Q: What are challenges that team science helps with? What are challenges within team science itself?
RA: There are social challenges with team science – splitting up the work, deciding who does what, assigning credit appropriately – but at least in our group, people are eager and willing to confront those. I am much more fixated right now on the technical challenges.
The status quo for how science is done is that each scientist has their own computer, their own code and their own data on their hard drive. Maybe they use a shared server or cluster, but these systems are explicitly structured in a way to isolate each user from the others. This style of infrastructure makes collaboration effectively impossible. The burden of sharing an entire project is just too heavy.
This is why lots of us in the open science community are very excited about the cloud. Basically everyone is now used to collaborating on documents via Google Docs. The idea of emailing around word documents is accepted as old fashioned and inefficient. Working on a shared document in the cloud feels natural, and everyone sees the benefits. To me the key question is: How can we reach the same level of fluid collaboration with the actual science? That is, the data, the code, the workflows, the visualizations, everything that goes into making an actual scientific discovery.
We can see a lot of the elements we need for that type of collaboration. GitHub is obviously a huge part of this, and we use it extremely heavily in our group. It’s a platform for sharing code, talking about code and coordinating code-related projects. But science is more than just code. We need a place to actually run the code. And we need data to operate on.
In Pangeo, we have really pushed forward the idea of “Jupyter in the cloud” as a platform for research. Combined with cloud-data storage, this paradigm allows scientists to share code, environments and data in a way that makes it pretty easy to collaborate on data-intensive projects. But there are still tons of pain points. Sharing notebooks is not as easy as it could be. Cloud object storage is hard to work with. No one knows how to actually pay for cloud computing. So there is a lot of work still to be done to realize the potential of the cloud for team science.
Q: In our Earth science data community, we care a lot about giving credit where credit is due. How can we encourage collaboration, open sharing, and proper attribution?
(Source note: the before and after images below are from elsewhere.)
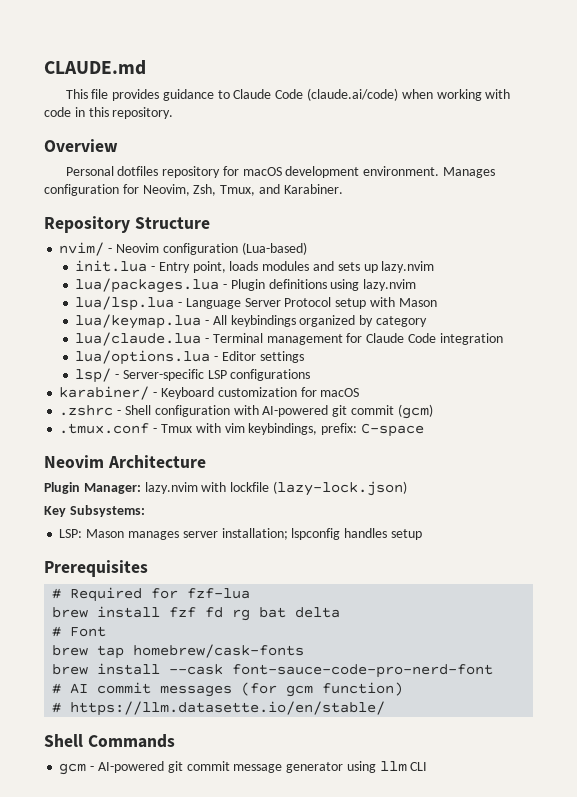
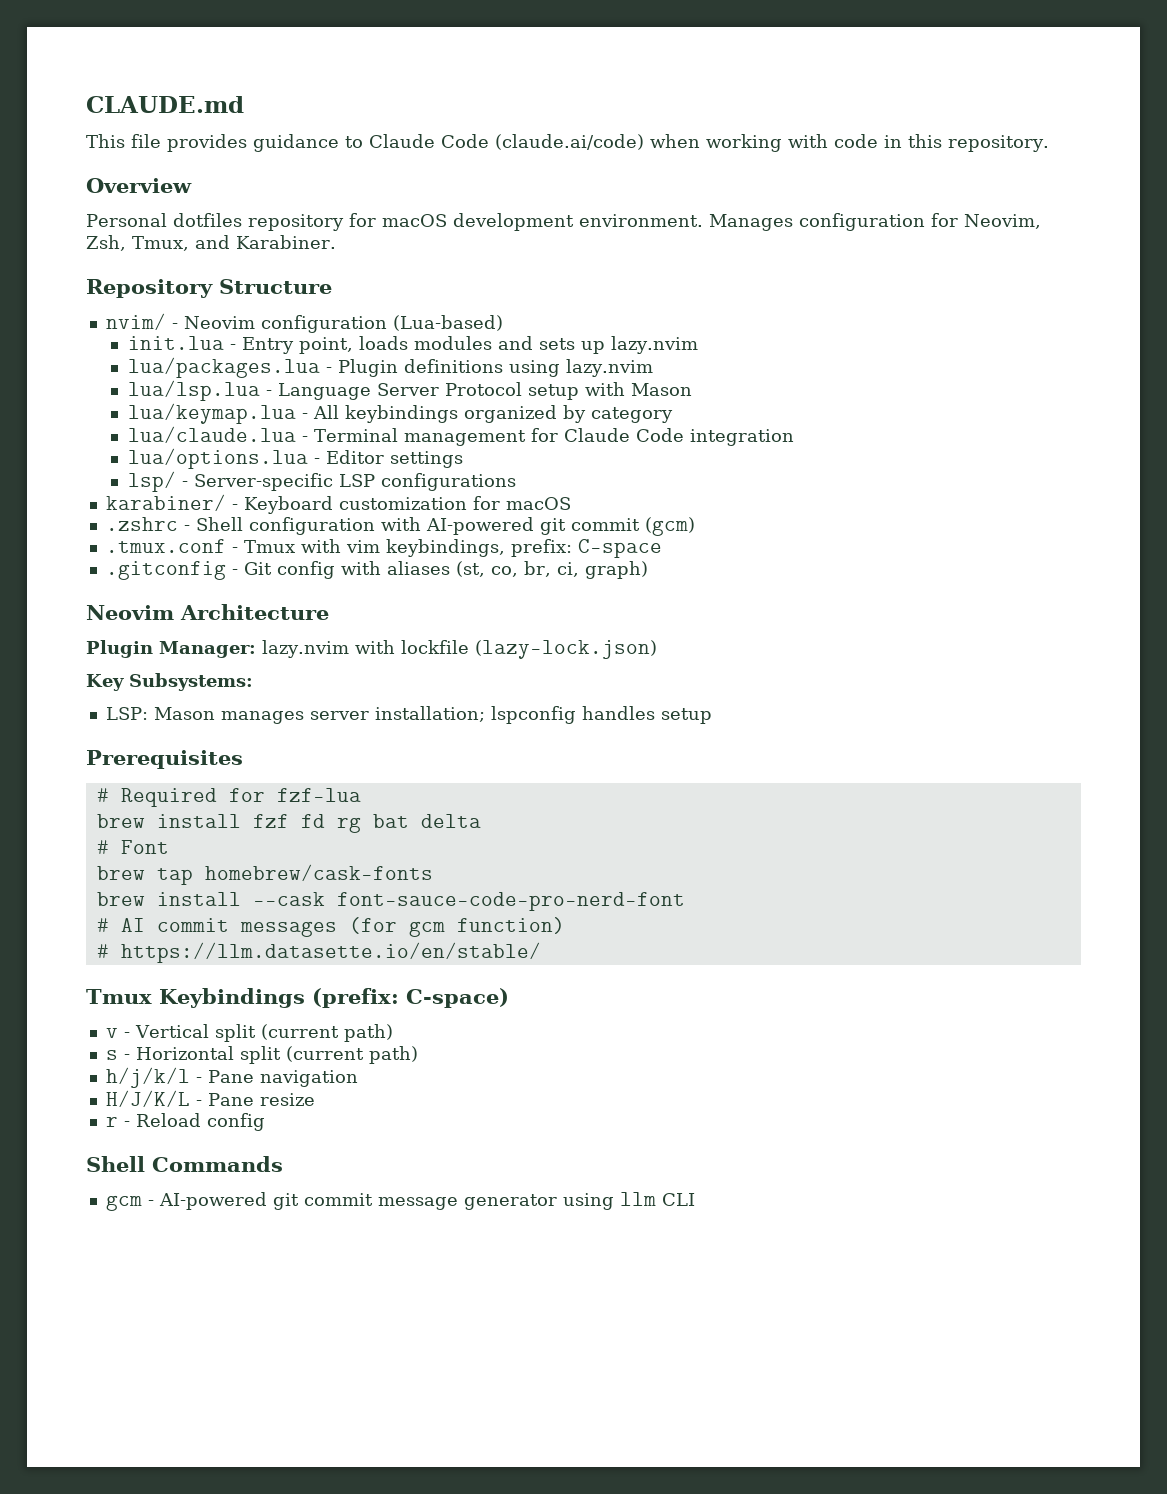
+ .gitconfig - Git config with aliases (st, co, br, ci, graph)
+ Tmux Keybindings (prefix: C-space)
+ v - Vertical split (current path)
+ s - Horizontal split (current path)
+ h/j/k/l - Pane navigation
+ H/J/K/L - Pane resize
+ r - Reload config

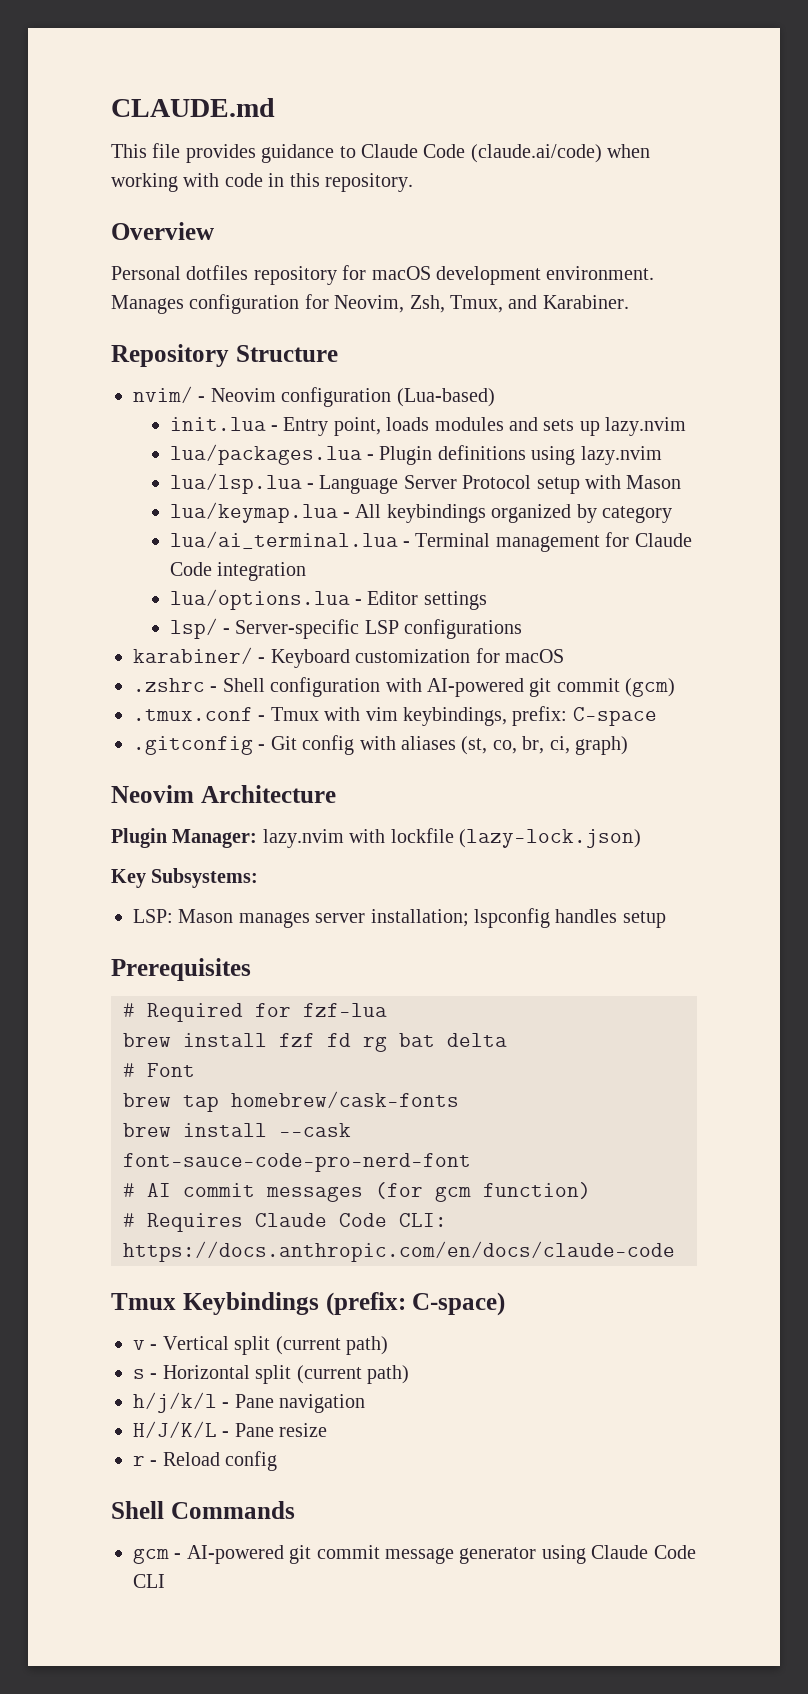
- lua/claude.lua - Terminal management for Claude Code integration
+ lua/ai_terminal.lua - Terminal management for Claude Code integration
- # https://llm.datasette.io/en/stable/
+ # Requires Claude Code CLI: https://docs.anthropic.com/en/docs/claude-code
- gcm - AI-powered git commit message generator using llm CLI
+ gcm - AI-powered git commit message generator using Claude Code CLI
RA: The status quo that hiring and promotion committees care about is only one kind of scientific output: peer-reviewed papers in high-profile journals. Thanks to efforts by the FAIR-data movement, and the research software engineering community, this is starting to change. We are now encouraged by journals and funding agencies to publish and cite datasets and software used in our research. However, I still don’t see those citations being tracked or incorporated into hiring decisions. I recently read an interesting (and discouraging!) study presented at IDCC 2022 that revealed that data citations are really not being properly tracked or indexed by our scholarly infrastructure. So despite all the emphasis on open data, we are not going the last mile and actually tracking the impact of data. The situation is even worse for software citation.
In my opinion, we need to completely rethink the citation system and start conceptualizing research as a knowledge graph. The nodes in the graph are the different types of entities in the research enterprise: data, code, models, papers, people, funders, infrastructure, etc. The edges are the connections between them: What data was used for this paper? Who wrote the code underlying that model? People in the “meta-science” community have been talking about ontologies and knowledge graphs for decades. Shout out to all the librarians! But we need to invest more in the technical infrastructure for tracking the global knowledge graph if we want to change the culture of collaboration in science.